## What the task asks
Only lines with the string "message" are wanted. Pull them out of the data.

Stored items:
▼

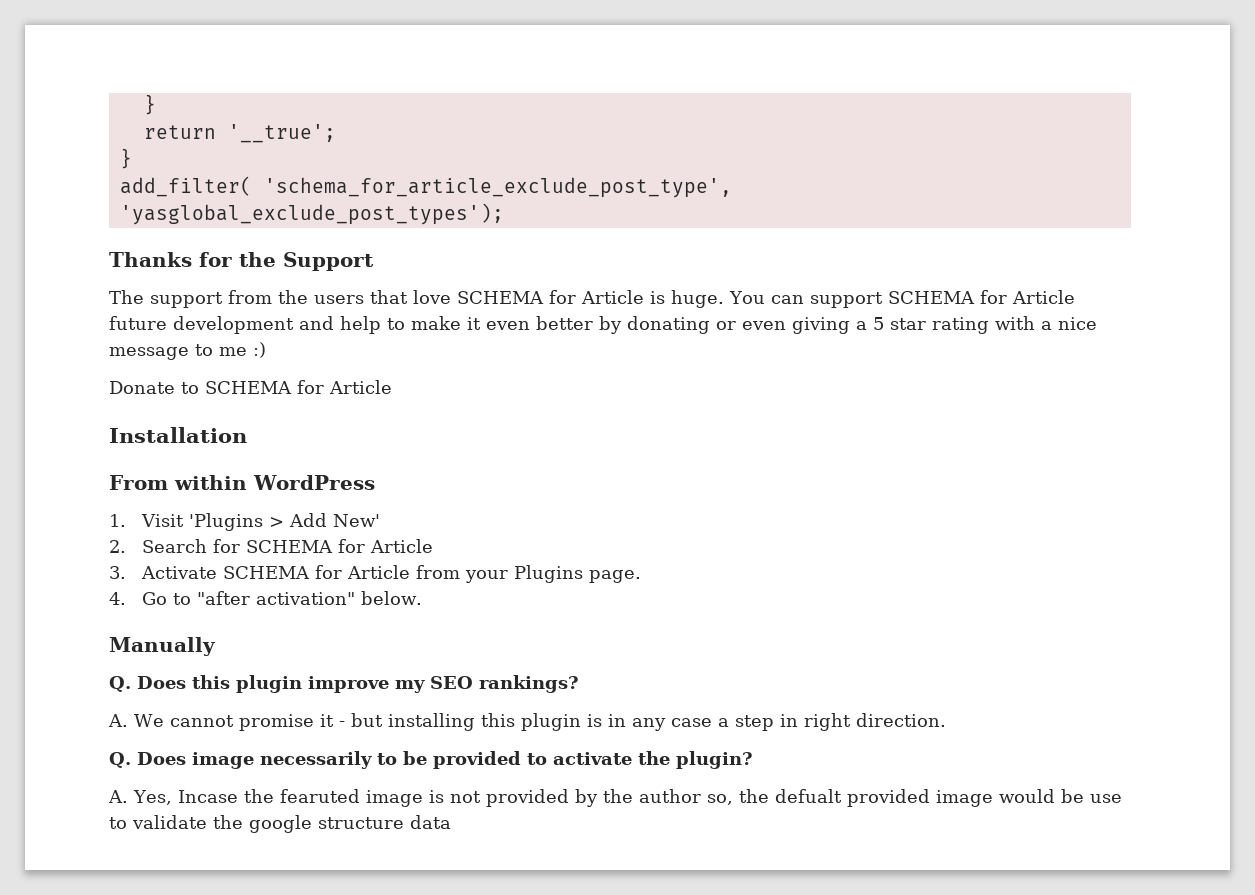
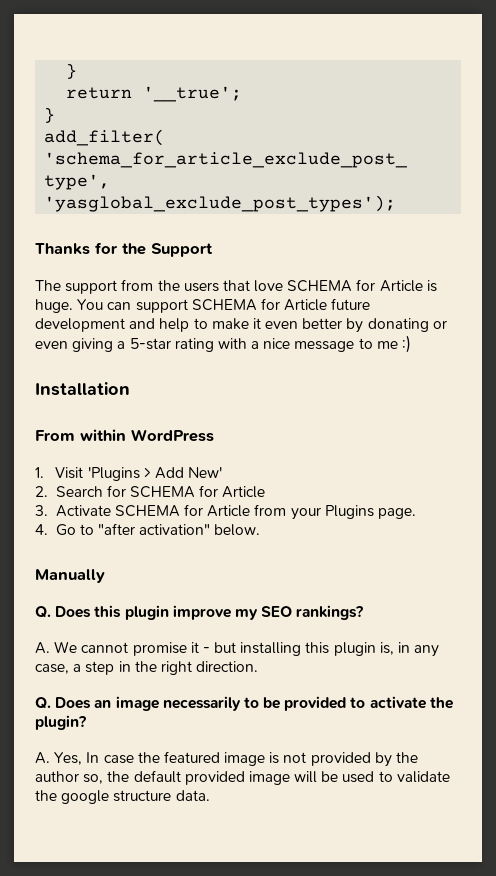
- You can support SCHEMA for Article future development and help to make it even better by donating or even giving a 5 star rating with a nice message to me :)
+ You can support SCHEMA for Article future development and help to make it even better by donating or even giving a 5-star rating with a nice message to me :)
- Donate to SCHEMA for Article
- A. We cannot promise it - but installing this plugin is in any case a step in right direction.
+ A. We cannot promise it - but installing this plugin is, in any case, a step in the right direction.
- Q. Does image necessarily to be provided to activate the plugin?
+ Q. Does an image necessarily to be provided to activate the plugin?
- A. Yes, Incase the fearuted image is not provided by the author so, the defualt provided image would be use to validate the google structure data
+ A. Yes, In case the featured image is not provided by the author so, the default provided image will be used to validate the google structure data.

▲

## Exercise answer
- You can support SCHEMA for Article future development and help to make it even better by donating or even giving a 5 star rating with a nice message to me :)
+ You can support SCHEMA for Article future development and help to make it even better by donating or even giving a 5-star rating with a nice message to me :)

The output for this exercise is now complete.